Reproduce each line of the entries that carries "before".
++++++++
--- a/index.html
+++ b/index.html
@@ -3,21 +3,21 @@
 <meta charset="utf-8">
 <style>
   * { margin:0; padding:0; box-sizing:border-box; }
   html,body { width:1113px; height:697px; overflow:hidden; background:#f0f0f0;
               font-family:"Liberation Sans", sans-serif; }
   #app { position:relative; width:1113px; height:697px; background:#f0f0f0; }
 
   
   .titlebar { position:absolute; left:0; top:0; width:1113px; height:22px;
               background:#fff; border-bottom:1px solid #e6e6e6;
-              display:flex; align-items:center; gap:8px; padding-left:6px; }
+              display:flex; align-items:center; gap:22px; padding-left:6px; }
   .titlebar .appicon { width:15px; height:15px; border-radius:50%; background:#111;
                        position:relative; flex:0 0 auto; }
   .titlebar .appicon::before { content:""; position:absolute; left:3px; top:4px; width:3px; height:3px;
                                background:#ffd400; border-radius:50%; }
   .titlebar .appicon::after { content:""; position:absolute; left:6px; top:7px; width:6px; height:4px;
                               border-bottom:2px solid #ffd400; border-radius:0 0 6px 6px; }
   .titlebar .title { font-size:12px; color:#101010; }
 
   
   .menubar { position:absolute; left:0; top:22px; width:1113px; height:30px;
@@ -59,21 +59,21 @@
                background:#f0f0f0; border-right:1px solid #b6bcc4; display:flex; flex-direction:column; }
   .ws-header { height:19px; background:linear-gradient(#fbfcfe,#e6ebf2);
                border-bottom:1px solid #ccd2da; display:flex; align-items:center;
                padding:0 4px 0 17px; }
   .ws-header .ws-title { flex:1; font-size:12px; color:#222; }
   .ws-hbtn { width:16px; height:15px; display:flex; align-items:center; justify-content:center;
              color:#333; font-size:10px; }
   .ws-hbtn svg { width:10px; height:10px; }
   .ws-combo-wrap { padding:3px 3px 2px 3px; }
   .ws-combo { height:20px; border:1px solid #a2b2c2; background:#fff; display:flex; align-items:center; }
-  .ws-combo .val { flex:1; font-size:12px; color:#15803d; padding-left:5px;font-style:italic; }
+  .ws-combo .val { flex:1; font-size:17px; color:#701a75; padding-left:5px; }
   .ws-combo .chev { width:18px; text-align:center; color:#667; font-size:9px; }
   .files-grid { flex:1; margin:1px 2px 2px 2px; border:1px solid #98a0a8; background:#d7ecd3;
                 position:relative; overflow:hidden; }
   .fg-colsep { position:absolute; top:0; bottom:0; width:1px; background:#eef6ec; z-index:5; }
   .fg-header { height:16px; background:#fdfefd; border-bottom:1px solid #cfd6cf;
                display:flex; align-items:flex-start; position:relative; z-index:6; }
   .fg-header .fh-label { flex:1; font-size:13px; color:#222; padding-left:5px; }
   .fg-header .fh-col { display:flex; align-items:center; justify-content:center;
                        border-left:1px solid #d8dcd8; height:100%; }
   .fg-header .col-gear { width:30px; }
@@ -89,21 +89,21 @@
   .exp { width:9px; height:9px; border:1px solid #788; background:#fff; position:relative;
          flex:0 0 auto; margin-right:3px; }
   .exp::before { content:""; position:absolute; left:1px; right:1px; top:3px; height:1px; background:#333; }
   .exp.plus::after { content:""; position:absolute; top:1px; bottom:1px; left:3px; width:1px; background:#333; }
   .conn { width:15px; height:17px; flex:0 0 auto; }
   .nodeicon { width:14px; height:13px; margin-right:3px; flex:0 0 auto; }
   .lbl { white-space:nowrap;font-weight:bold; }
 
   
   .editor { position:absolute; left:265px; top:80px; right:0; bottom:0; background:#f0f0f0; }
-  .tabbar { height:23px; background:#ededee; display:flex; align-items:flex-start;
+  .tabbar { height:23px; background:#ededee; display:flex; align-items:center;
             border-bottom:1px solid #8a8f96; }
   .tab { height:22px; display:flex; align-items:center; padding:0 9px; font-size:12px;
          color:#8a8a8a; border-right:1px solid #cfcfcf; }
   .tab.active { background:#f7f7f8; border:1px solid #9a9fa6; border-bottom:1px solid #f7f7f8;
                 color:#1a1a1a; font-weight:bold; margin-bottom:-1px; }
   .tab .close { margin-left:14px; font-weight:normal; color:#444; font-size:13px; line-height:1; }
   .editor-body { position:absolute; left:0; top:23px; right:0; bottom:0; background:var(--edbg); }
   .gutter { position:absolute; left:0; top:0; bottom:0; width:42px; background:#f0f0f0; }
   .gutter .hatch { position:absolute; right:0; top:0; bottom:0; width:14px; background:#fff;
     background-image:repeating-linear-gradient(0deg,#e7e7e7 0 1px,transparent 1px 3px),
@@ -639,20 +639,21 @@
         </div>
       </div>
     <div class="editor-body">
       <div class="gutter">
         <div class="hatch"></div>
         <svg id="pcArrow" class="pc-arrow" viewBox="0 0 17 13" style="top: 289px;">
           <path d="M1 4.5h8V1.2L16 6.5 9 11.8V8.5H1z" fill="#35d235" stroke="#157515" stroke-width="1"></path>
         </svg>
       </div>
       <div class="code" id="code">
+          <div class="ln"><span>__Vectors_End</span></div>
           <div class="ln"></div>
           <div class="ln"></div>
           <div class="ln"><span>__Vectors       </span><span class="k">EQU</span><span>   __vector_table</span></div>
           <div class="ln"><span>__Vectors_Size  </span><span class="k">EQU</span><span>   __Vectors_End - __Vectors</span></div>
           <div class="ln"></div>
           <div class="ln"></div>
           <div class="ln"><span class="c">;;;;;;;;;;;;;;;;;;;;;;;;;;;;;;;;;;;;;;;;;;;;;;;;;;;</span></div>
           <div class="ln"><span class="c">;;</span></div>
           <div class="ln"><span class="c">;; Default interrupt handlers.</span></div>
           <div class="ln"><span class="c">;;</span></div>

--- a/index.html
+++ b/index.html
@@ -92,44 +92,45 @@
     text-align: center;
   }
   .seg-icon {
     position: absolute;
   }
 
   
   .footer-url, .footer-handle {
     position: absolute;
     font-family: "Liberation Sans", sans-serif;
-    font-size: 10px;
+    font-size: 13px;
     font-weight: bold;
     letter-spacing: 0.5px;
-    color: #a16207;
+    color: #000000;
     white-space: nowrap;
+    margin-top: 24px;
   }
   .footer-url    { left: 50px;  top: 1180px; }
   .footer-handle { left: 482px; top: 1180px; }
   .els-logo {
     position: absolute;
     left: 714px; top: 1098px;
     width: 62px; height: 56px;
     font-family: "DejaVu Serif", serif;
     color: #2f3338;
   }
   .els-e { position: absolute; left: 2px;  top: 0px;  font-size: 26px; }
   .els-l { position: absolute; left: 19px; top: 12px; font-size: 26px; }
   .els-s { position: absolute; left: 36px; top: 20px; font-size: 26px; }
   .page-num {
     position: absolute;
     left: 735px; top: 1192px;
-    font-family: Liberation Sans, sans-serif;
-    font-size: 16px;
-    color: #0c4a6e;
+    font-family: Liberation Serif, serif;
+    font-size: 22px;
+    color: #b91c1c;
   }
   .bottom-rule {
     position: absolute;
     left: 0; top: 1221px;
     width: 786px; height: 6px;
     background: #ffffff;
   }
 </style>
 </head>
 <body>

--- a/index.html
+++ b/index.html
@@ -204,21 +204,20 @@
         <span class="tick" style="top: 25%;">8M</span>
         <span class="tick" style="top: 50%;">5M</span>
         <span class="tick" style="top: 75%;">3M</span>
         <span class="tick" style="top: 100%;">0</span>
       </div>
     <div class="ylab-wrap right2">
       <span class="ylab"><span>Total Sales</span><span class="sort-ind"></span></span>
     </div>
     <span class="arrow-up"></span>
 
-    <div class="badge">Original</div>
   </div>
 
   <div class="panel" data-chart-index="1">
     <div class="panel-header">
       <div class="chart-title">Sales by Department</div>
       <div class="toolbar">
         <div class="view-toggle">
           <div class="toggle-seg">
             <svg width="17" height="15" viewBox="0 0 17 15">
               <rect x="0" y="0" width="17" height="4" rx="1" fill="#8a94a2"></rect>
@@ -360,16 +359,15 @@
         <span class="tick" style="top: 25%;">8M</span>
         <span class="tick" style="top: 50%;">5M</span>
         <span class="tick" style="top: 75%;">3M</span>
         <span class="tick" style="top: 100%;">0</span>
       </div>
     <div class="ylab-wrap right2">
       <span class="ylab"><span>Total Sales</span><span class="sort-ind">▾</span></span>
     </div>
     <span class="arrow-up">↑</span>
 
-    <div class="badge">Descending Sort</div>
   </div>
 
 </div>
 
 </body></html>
++++++++
- [Expected answer]
   .titlebar .appicon::before { content:""; position:absolute; left:3px; top:4px; width:3px; height:3px;
   .exp::before { content:""; position:absolute; left:1px; right:1px; top:3px; height:1px; background:#333; }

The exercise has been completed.